_Activity_
Go through each line of the records below and count those with the word "left"; give only the total.

- Opening Delimiter -

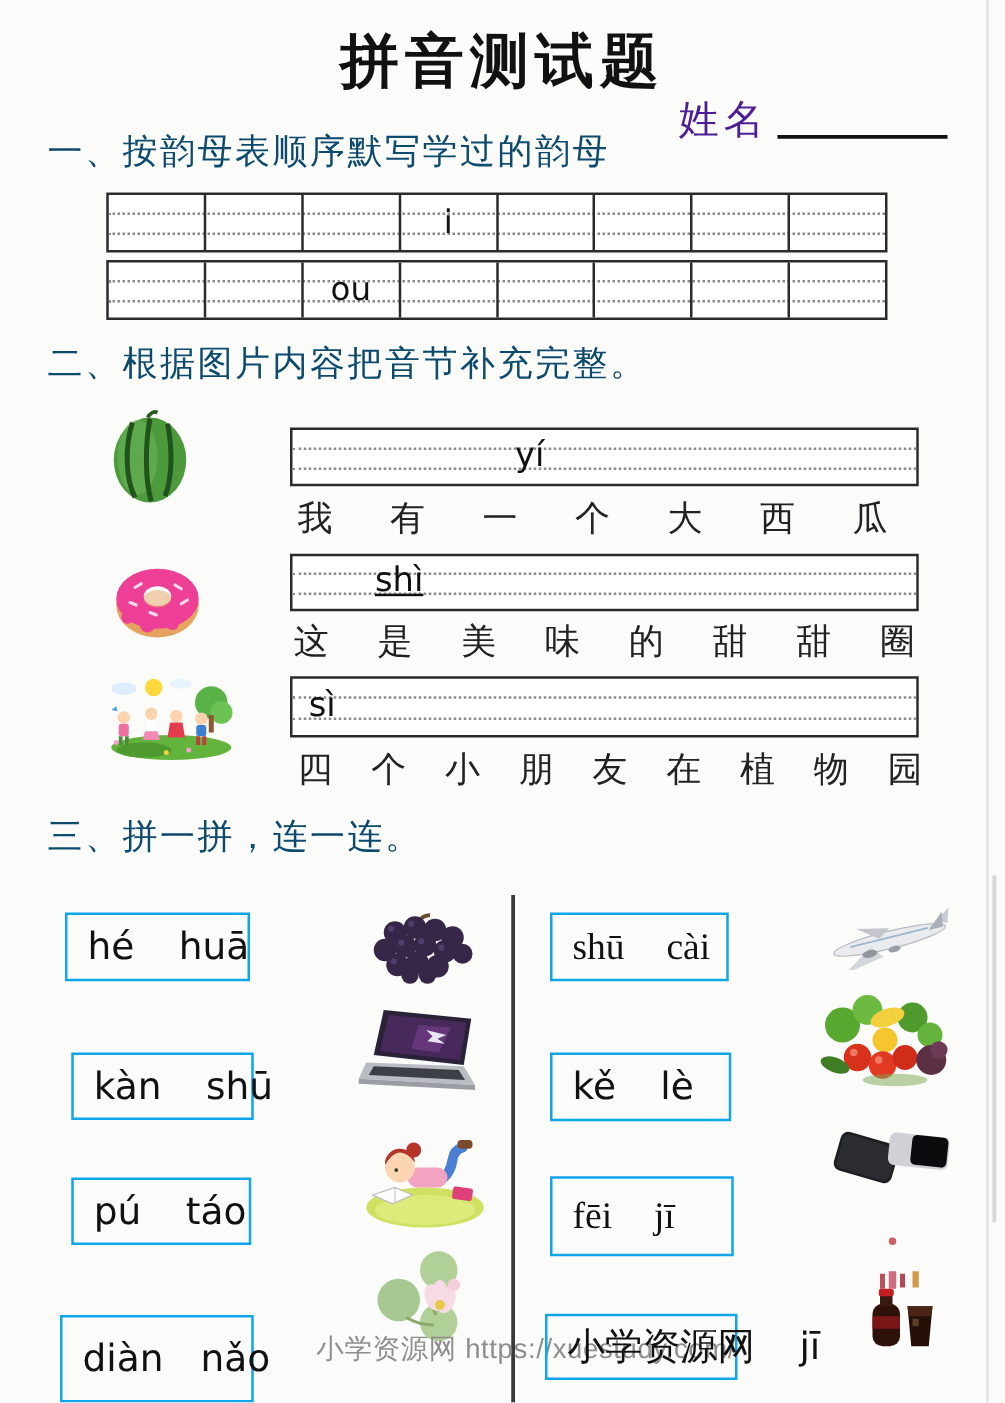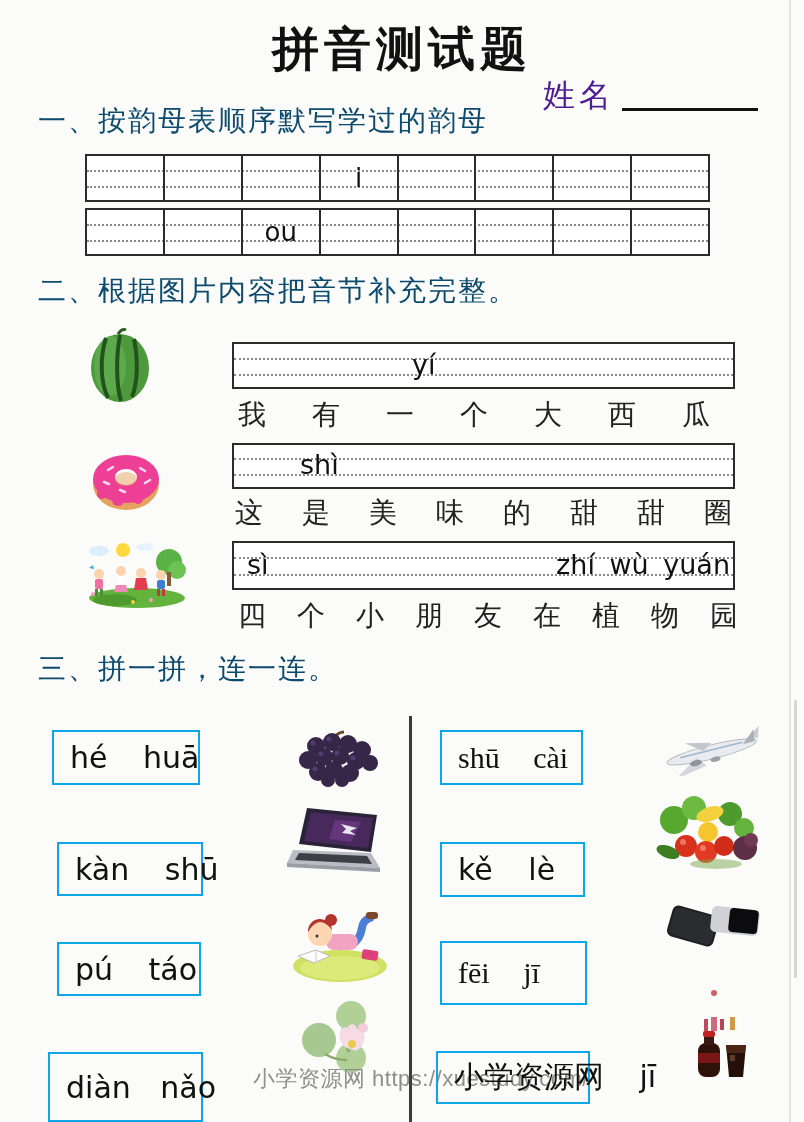--- a/index.html
+++ b/index.html
@@ -132,7 +132,7 @@
 <div class="ruled-row" style="left:232px;top:443px;width:503px;height:46px;">
   <div class="dotline" style="top:13px;"></div>
   <div class="dotline" style="top:29px;"></div>
-  <span class="linepy" style="left:66px;">shì</span>
+  <span class="linepy" style="left:66px;text-decoration:underline;">shì</span>
 </div>
 <div class="abs sentence" style="left:235px;top:494px;word-spacing:30px;">这 是 美 味 的 甜 甜 圈</div>
 

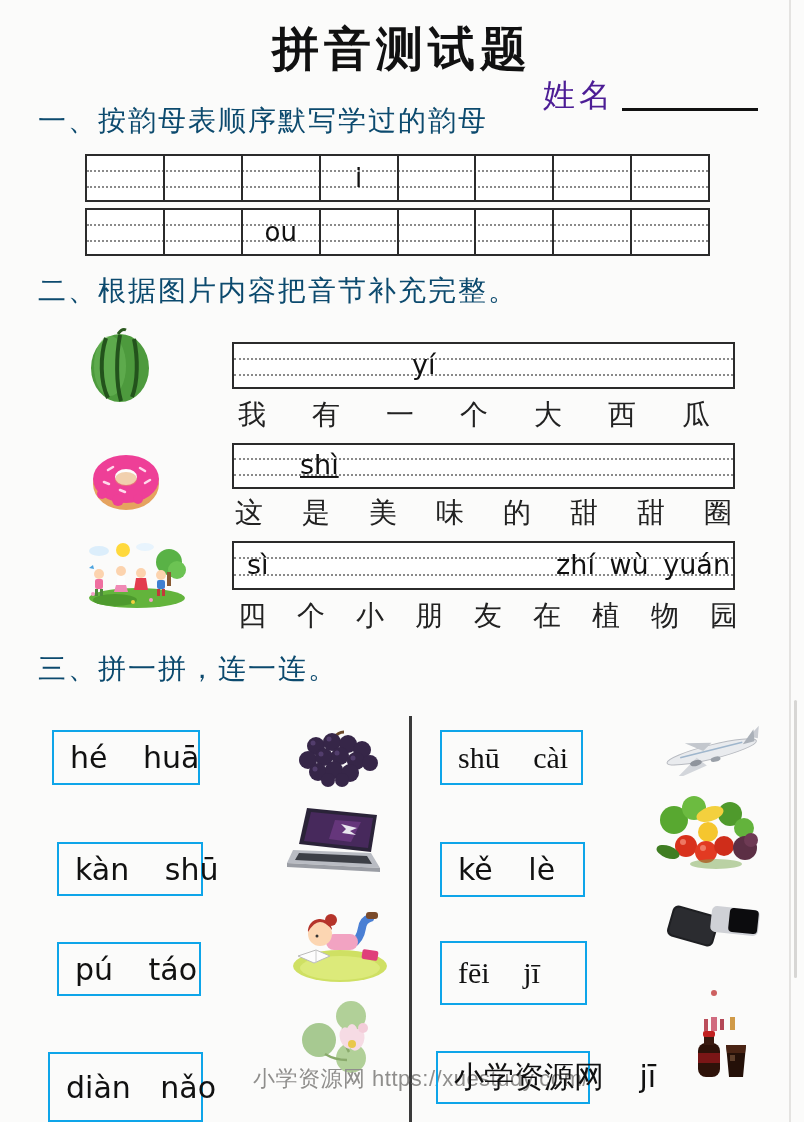--- a/index.html
+++ b/index.html
@@ -173,7 +173,6 @@
   <div class="dotline" style="top:14px;"></div>
   <div class="dotline" style="top:31px;"></div>
   <span class="linepy" style="left:13px;">sì</span>
-  <span class="linepy" style="right:3px;word-spacing:6px;">zhí wù yuán</span>
 </div>
 <div class="abs sentence" style="left:238px;top:597px;word-spacing:22px;">四 个 小 朋 友 在 植 物 园</div>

- Closing Delimiter -

_Result of this exercise_
6